* ACTION ITEM
Write out the entries below exactly, but only from the line containing "(145, 512) none" through the line containing "(170, 306) none -> [50,304,121,319] // Reboot", and without the pictures.

* RECORD SET
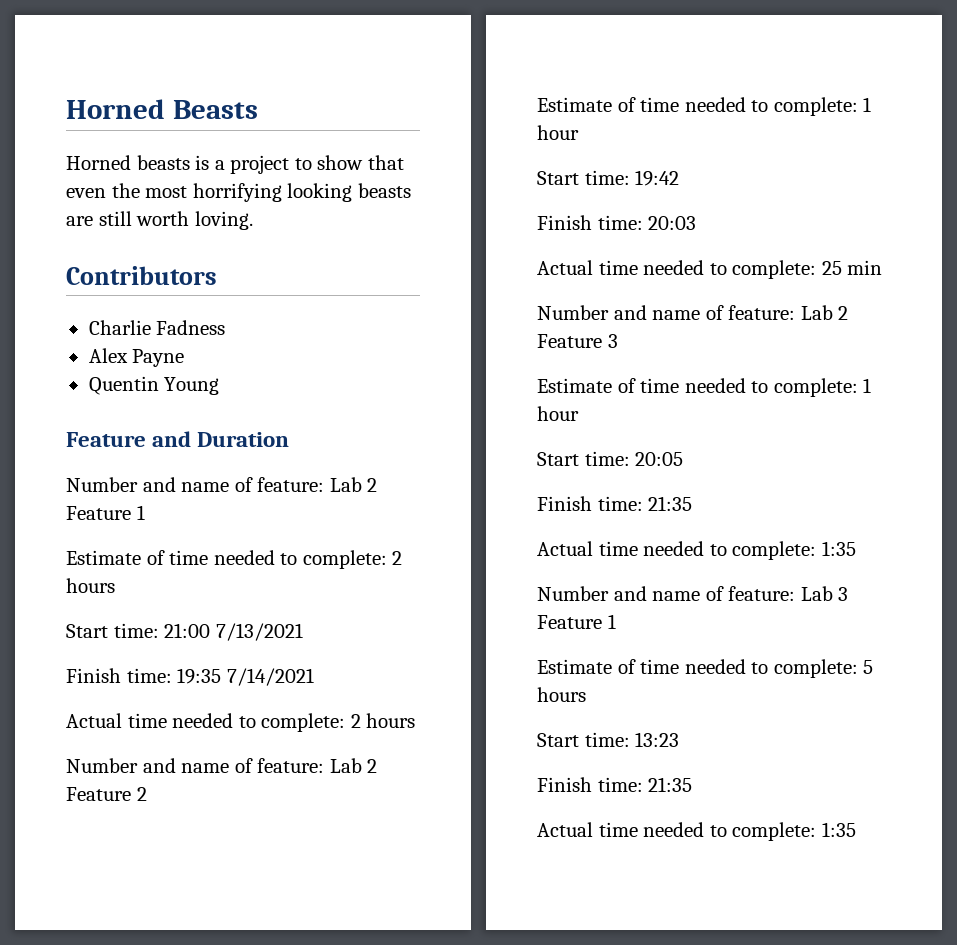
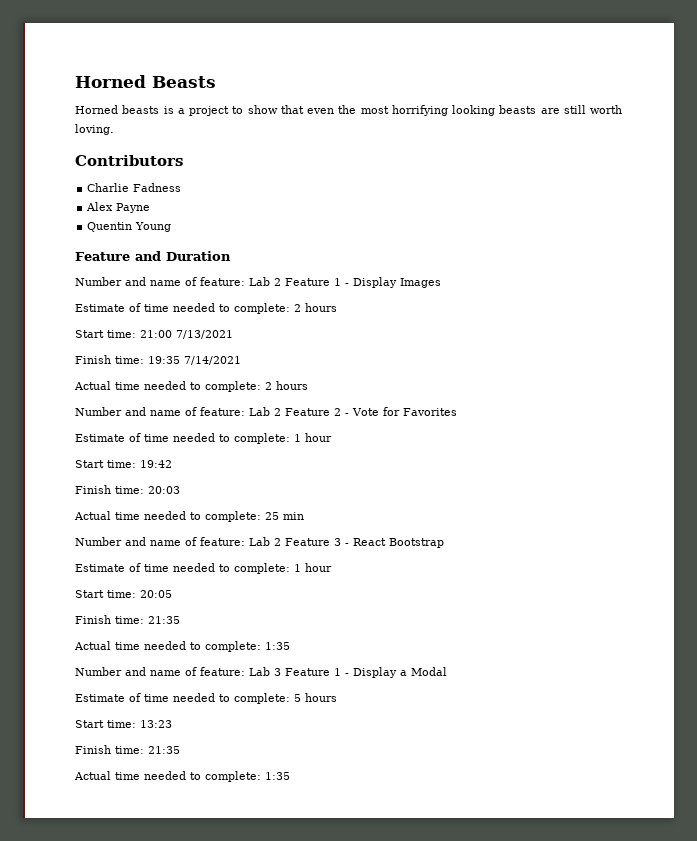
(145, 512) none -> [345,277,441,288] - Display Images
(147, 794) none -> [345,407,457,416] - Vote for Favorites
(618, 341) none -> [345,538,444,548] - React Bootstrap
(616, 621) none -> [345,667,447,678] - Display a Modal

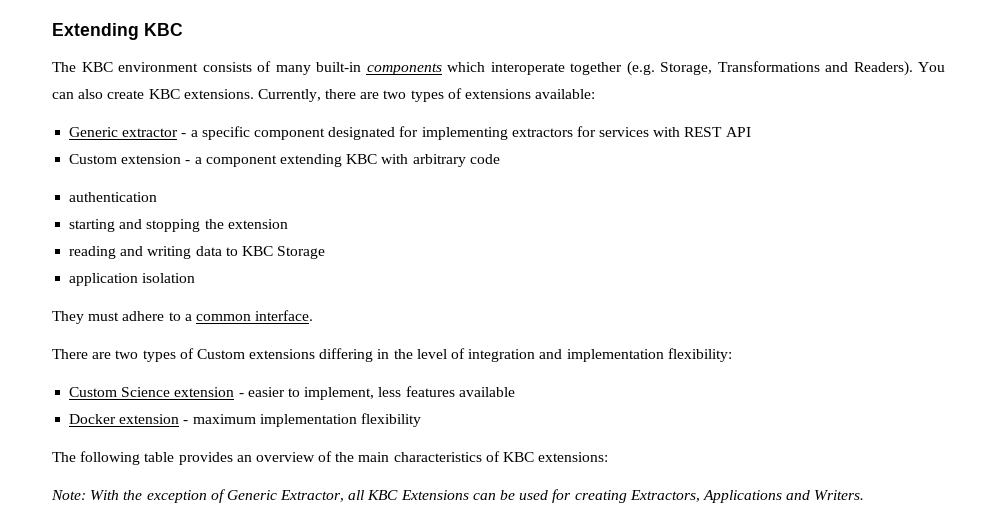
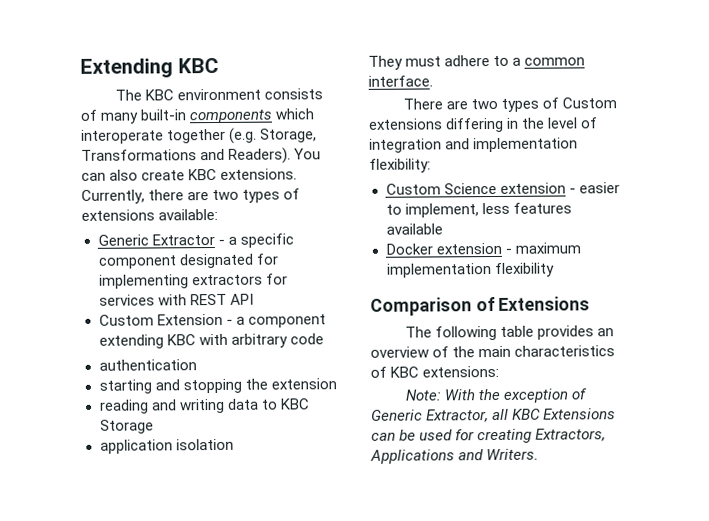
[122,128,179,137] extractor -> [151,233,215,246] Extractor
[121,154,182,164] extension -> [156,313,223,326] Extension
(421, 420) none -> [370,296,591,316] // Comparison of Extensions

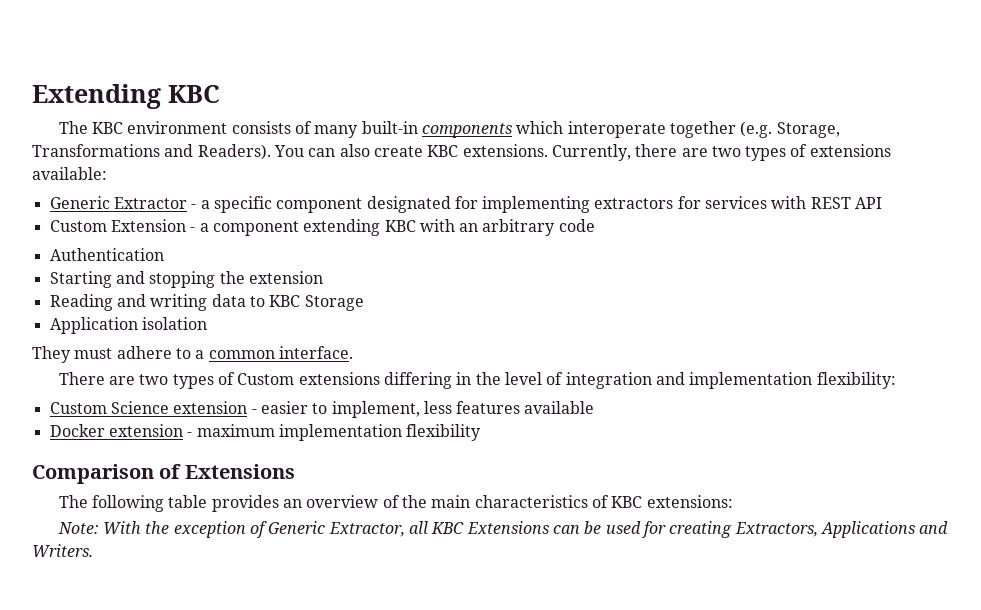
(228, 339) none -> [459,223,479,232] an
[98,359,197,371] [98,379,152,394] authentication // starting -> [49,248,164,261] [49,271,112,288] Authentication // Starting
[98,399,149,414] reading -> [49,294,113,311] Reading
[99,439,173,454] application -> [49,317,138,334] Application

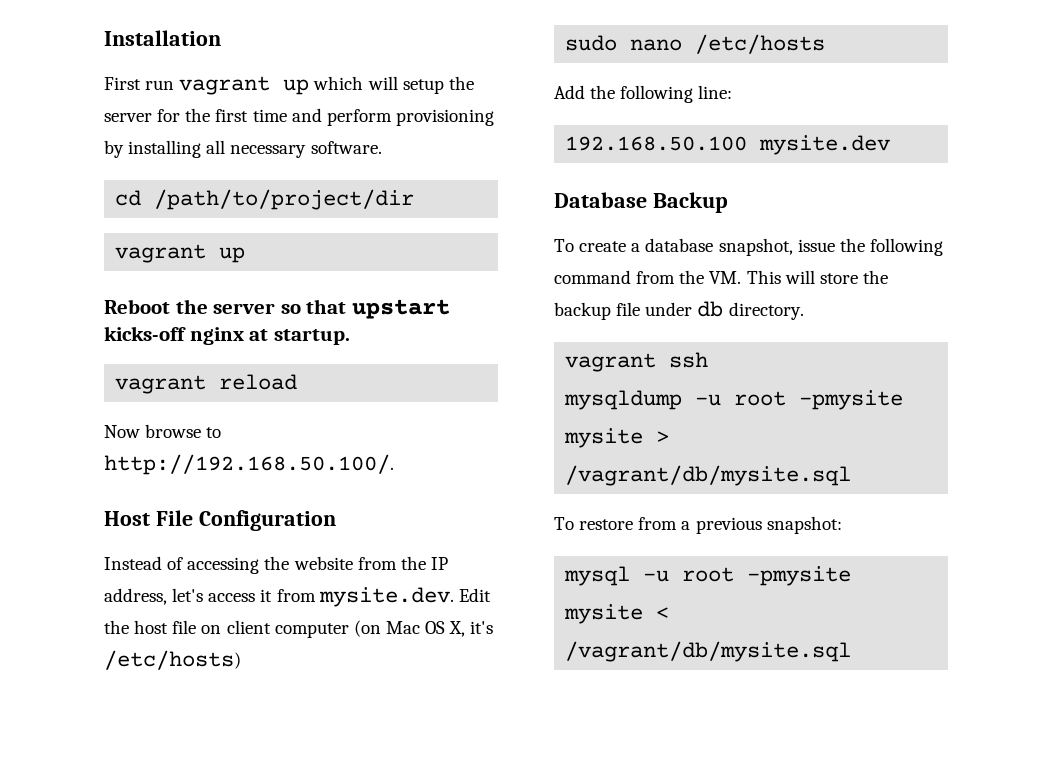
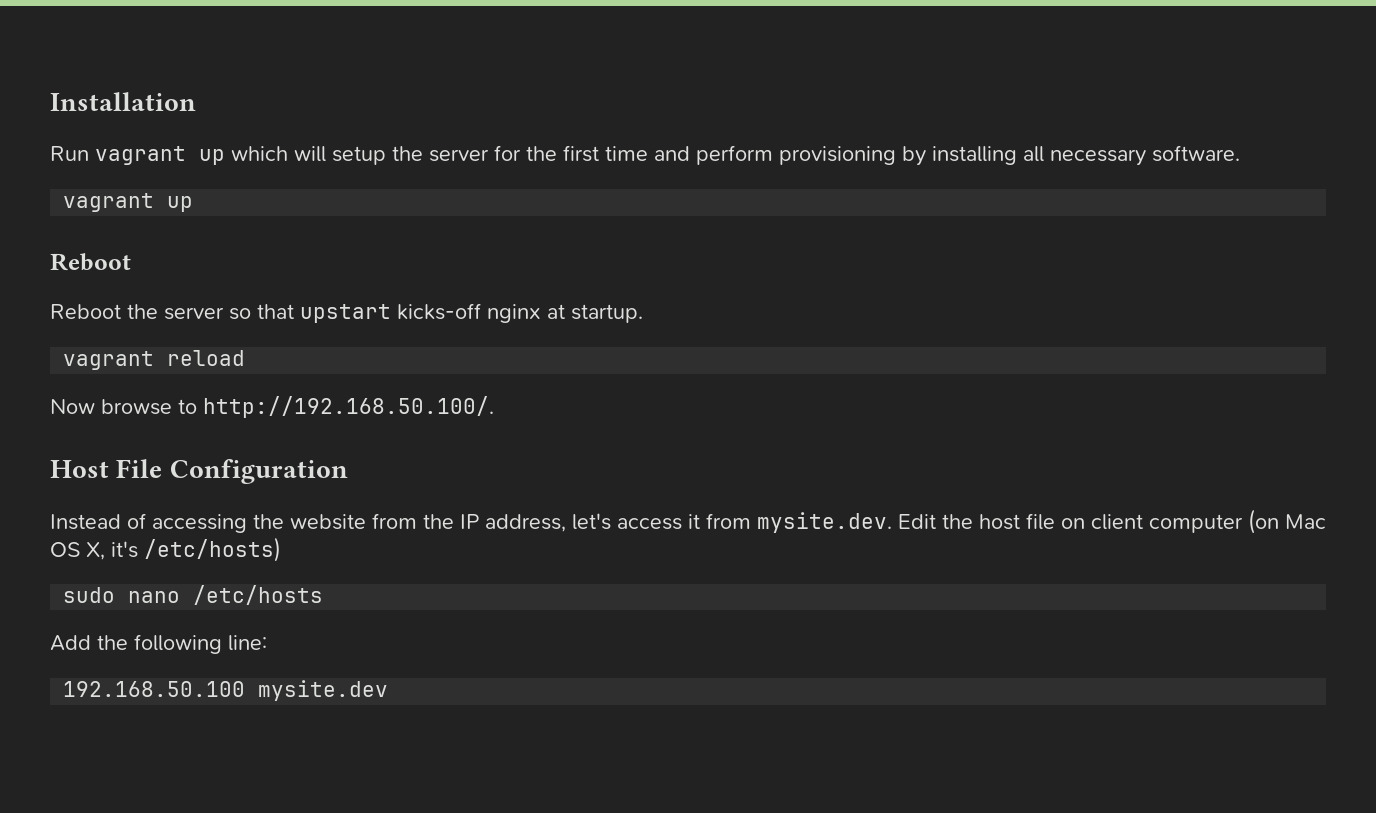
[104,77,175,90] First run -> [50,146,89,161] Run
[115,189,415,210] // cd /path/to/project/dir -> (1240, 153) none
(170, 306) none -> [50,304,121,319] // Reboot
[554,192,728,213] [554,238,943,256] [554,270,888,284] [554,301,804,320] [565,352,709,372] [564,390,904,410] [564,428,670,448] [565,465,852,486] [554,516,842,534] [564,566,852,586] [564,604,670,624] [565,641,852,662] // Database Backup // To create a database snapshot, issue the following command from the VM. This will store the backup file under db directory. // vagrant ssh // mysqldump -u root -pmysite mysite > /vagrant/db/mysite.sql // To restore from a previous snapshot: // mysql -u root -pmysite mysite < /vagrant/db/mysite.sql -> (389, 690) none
==
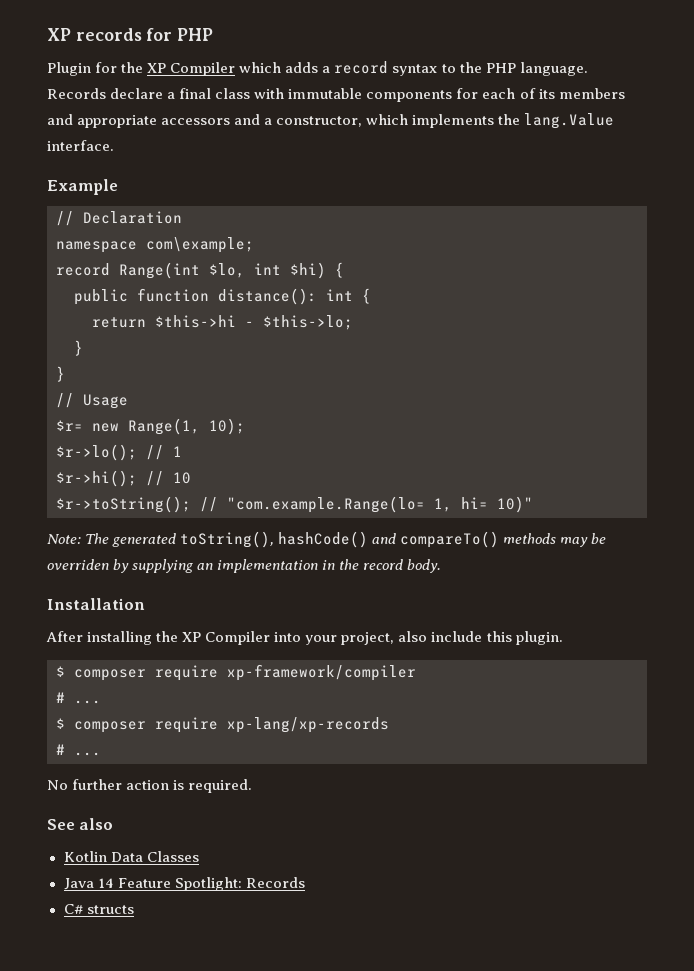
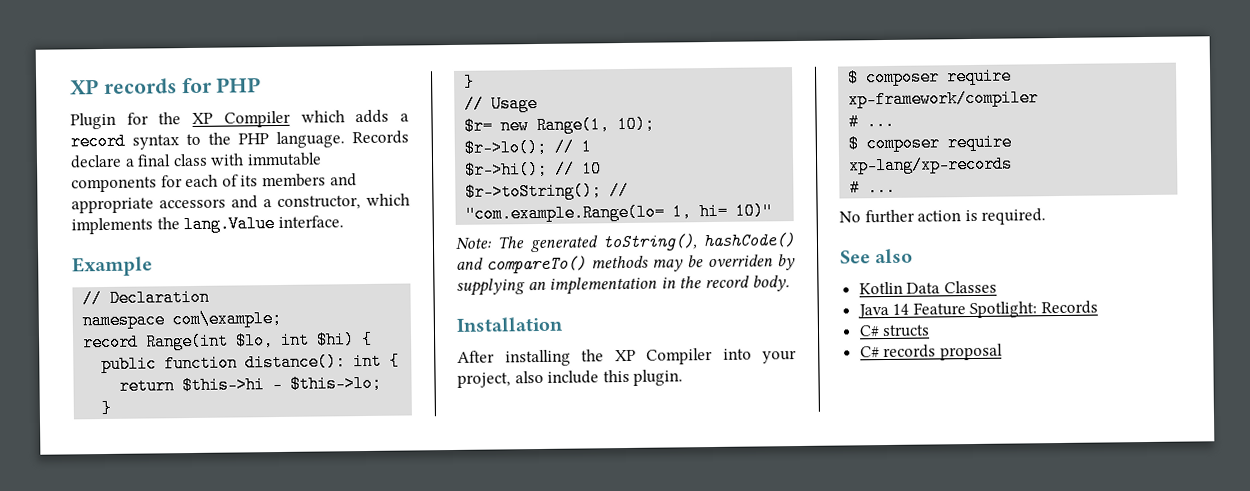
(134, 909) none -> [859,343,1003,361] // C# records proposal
* * *
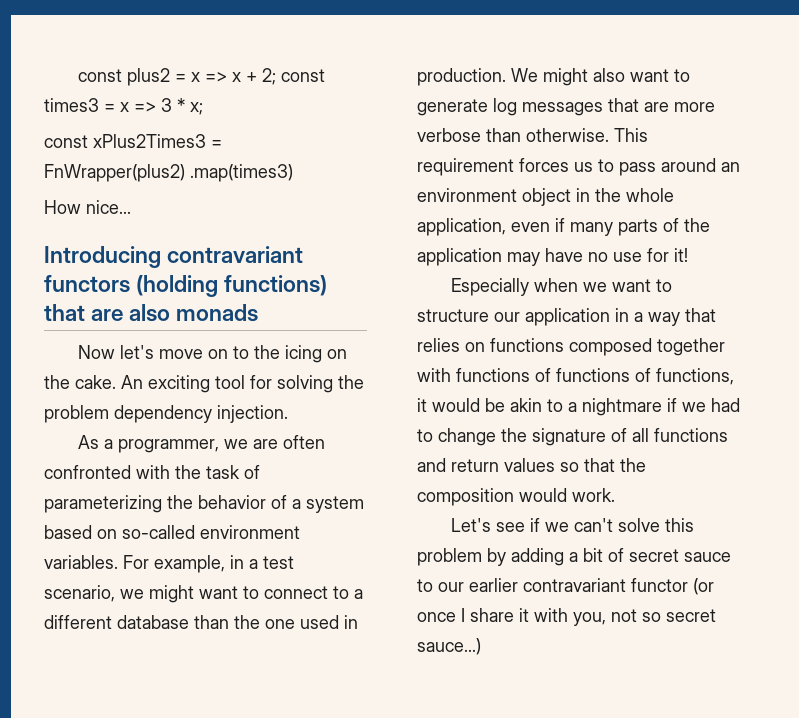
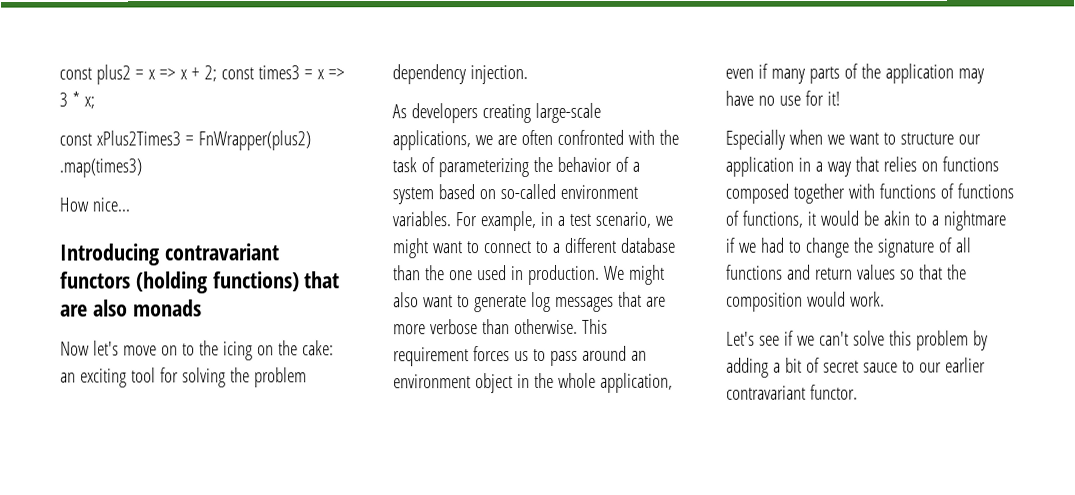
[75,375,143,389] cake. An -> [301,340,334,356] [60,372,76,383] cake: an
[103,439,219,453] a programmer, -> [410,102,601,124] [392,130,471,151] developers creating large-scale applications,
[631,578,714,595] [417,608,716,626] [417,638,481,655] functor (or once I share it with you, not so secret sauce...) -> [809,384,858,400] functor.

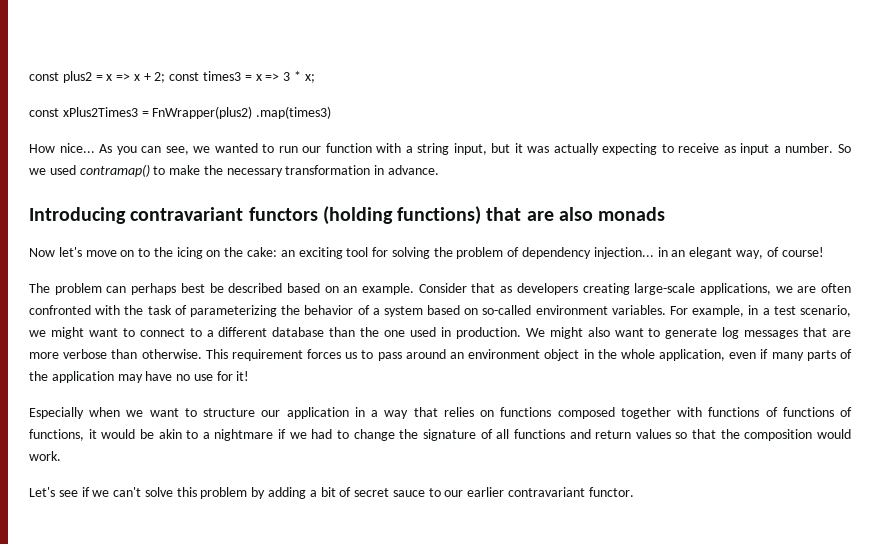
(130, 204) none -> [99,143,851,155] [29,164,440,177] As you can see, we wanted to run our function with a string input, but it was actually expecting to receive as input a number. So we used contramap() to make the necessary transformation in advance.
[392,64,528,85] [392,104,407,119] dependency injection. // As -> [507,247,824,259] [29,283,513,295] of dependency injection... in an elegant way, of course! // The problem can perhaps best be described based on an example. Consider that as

* SOLUTION FOR THIS EXERCISE
(145, 512) none -> [345,277,441,288] - Display Images
(147, 794) none -> [345,407,457,416] - Vote for Favorites
(618, 341) none -> [345,538,444,548] - React Bootstrap
(616, 621) none -> [345,667,447,678] - Display a Modal

[122,128,179,137] extractor -> [151,233,215,246] Extractor
[121,154,182,164] extension -> [156,313,223,326] Extension
(421, 420) none -> [370,296,591,316] // Comparison of Extensions

(228, 339) none -> [459,223,479,232] an
[98,359,197,371] [98,379,152,394] authentication // starting -> [49,248,164,261] [49,271,112,288] Authentication // Starting
[98,399,149,414] reading -> [49,294,113,311] Reading
[99,439,173,454] application -> [49,317,138,334] Application

[104,77,175,90] First run -> [50,146,89,161] Run
[115,189,415,210] // cd /path/to/project/dir -> (1240, 153) none
(170, 306) none -> [50,304,121,319] // Reboot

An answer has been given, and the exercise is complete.